TRY IT: An exact restatement of all the data is required, with the pictures left out.

(Change detection outputs)
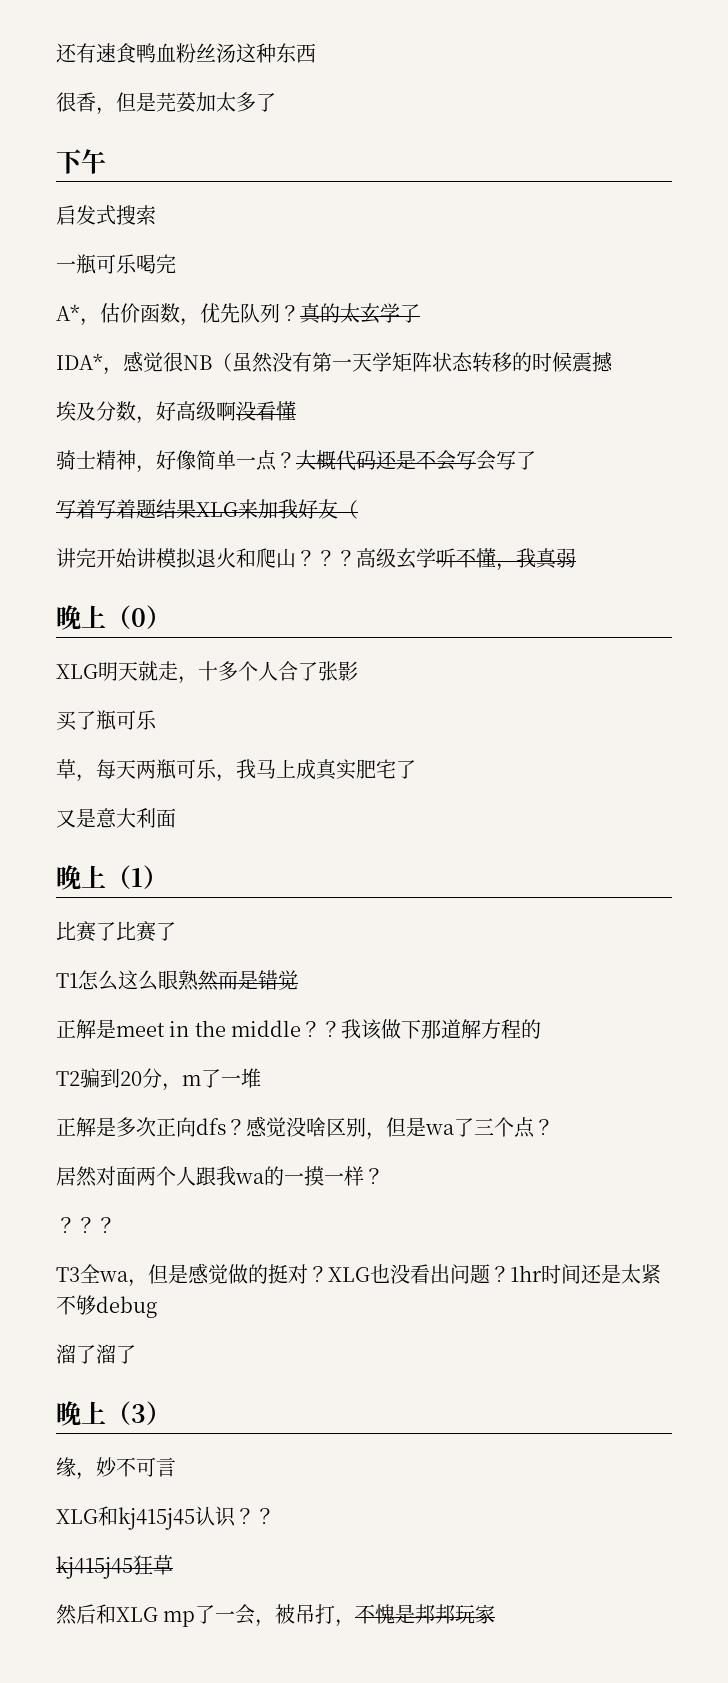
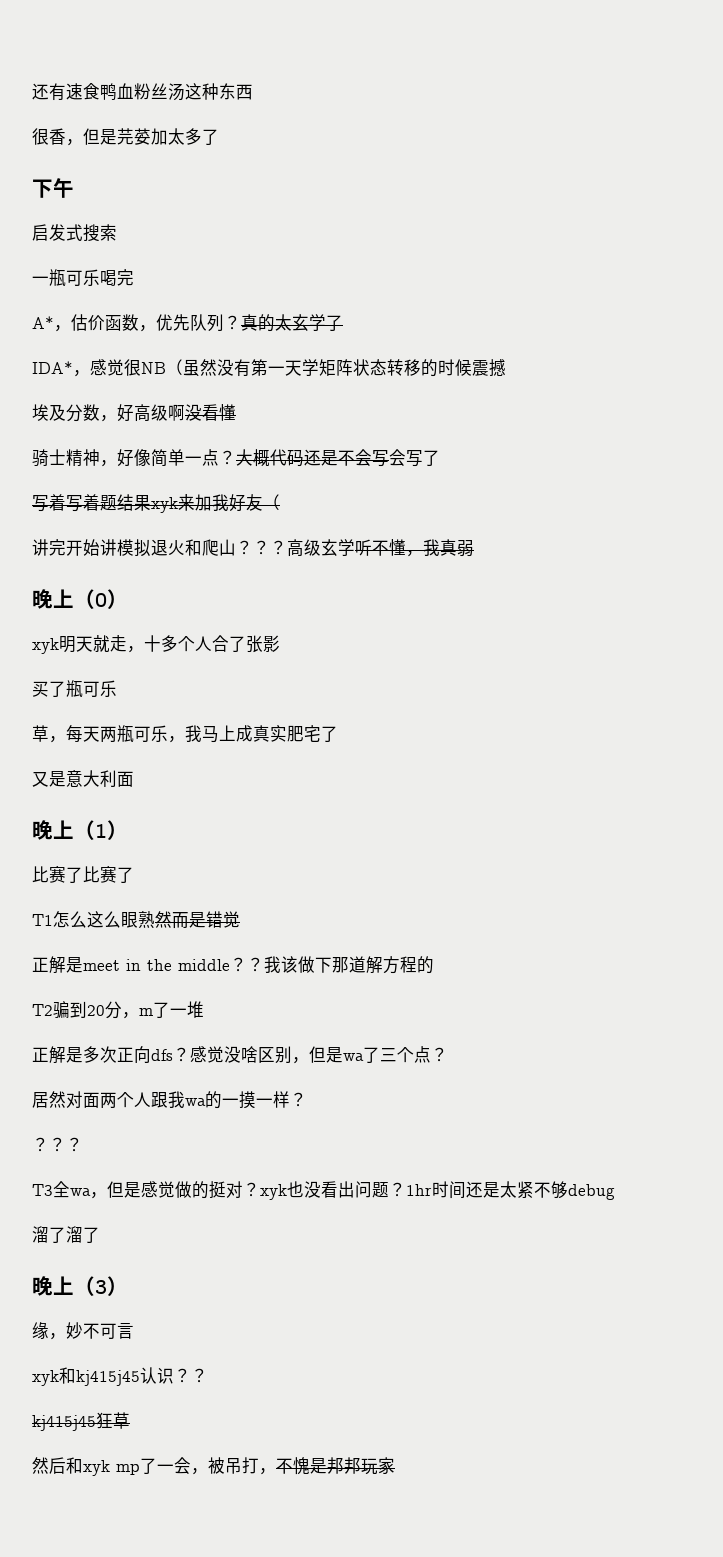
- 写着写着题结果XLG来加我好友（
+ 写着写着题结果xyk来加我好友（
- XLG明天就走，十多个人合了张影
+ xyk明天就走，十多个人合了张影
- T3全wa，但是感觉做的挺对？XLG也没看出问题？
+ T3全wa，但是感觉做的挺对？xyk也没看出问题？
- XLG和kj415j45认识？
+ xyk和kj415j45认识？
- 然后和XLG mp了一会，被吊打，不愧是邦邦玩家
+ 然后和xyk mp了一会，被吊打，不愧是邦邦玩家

RESPONSE AREA:
- 写着写着题结果XLG来加我好友（
+ 写着写着题结果xyk来加我好友（
- XLG明天就走，十多个人合了张影
+ xyk明天就走，十多个人合了张影
- T3全wa，但是感觉做的挺对？XLG也没看出问题？
+ T3全wa，但是感觉做的挺对？xyk也没看出问题？
- XLG和kj415j45认识？
+ xyk和kj415j45认识？
- 然后和XLG mp了一会，被吊打，不愧是邦邦玩家
+ 然后和xyk mp了一会，被吊打，不愧是邦邦玩家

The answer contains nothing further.